Those who knew Ebert well often said that what you saw was what you got, and as a young, nerdy boy who never got to meet the man in person, there’s nonetheless no doubt in my mind that I got to know him very well—and that he had a powerful influence on my life. Perhaps because I haven’t read every single one of his reviews, it’s difficult for me to wrap my head around the fact that he won’t ever write anything again. Perhaps a better reason, though, is that the man seemed a universal constant: When you had movies, you had him. It was always so very clear in his writing, in his blog posts, in the active responses he gave to those who commented on his pieces, that this was a man beset by passion, not only for film (though he had a lot of that), but for people. For all the nastiness he could show a really terrible movie, he was, in truth, filled with more love and compassion than a lot of us claim to have.
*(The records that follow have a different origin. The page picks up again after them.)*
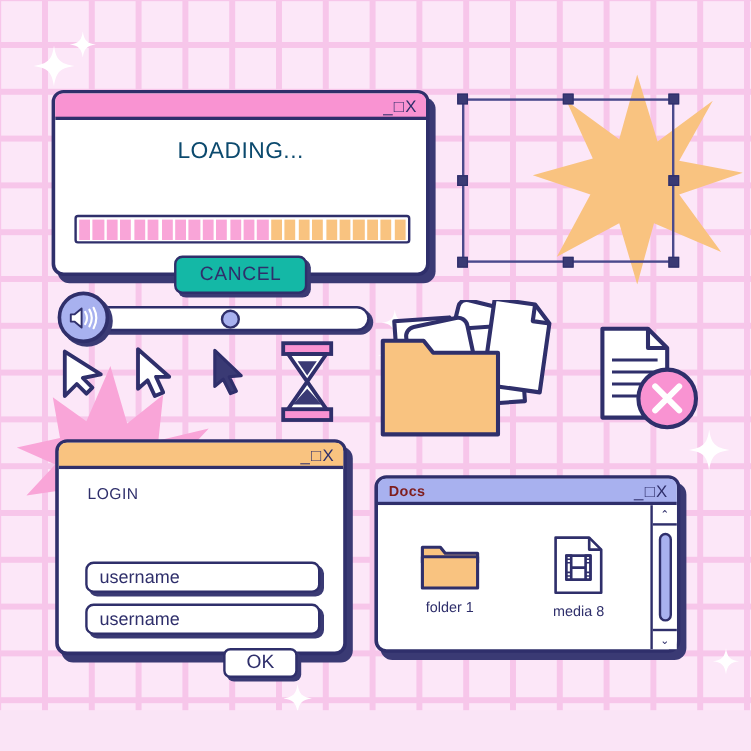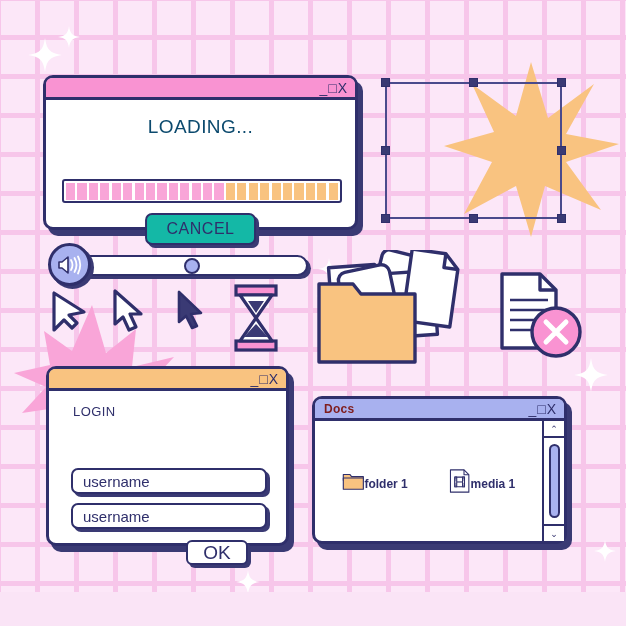"folder 1" .file-item { flex-direction: row -> column; font-weight: bold -> none }
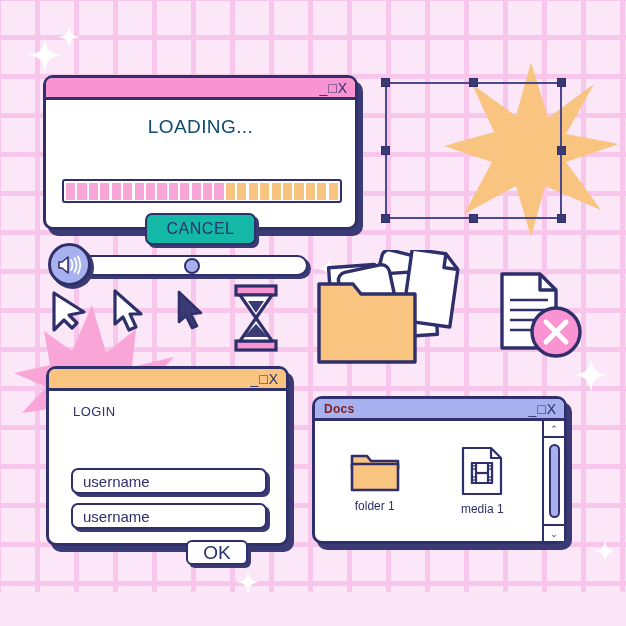"media 1" span.file-label { text: 1 -> 8 }
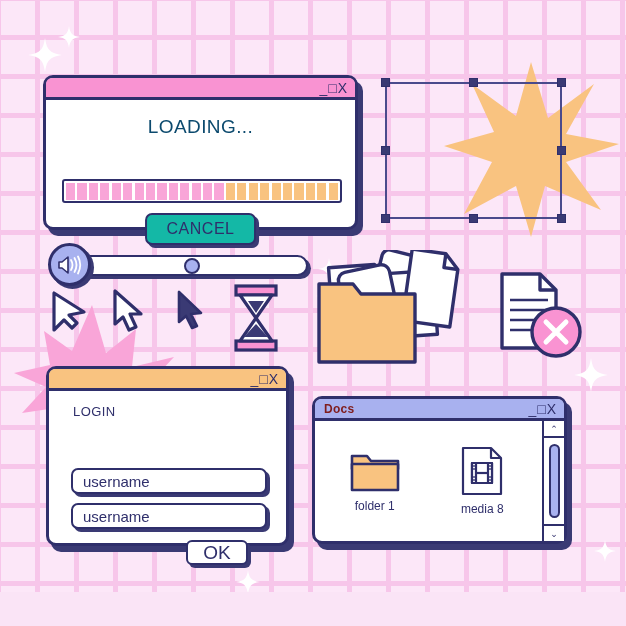"OK" #ok-button { font-size: 19px -> 16px }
He impacted millions with his poignant words, made so many of us laugh and think, and, yes, he did save some us from really bad experiences at the movies.
Roger Ebert, you were a wonderful man, and from the bottom of my heart, and on behalf of this paper, I would like to thank you for all you gave to us … and to me. You led a very fulfilling life, and as you well know, it was more than just yourself you were fulfilling.
Rest in peace.
Chris White-Sanborn is a New Times intern. Send comments to the executive editor at email@example.com.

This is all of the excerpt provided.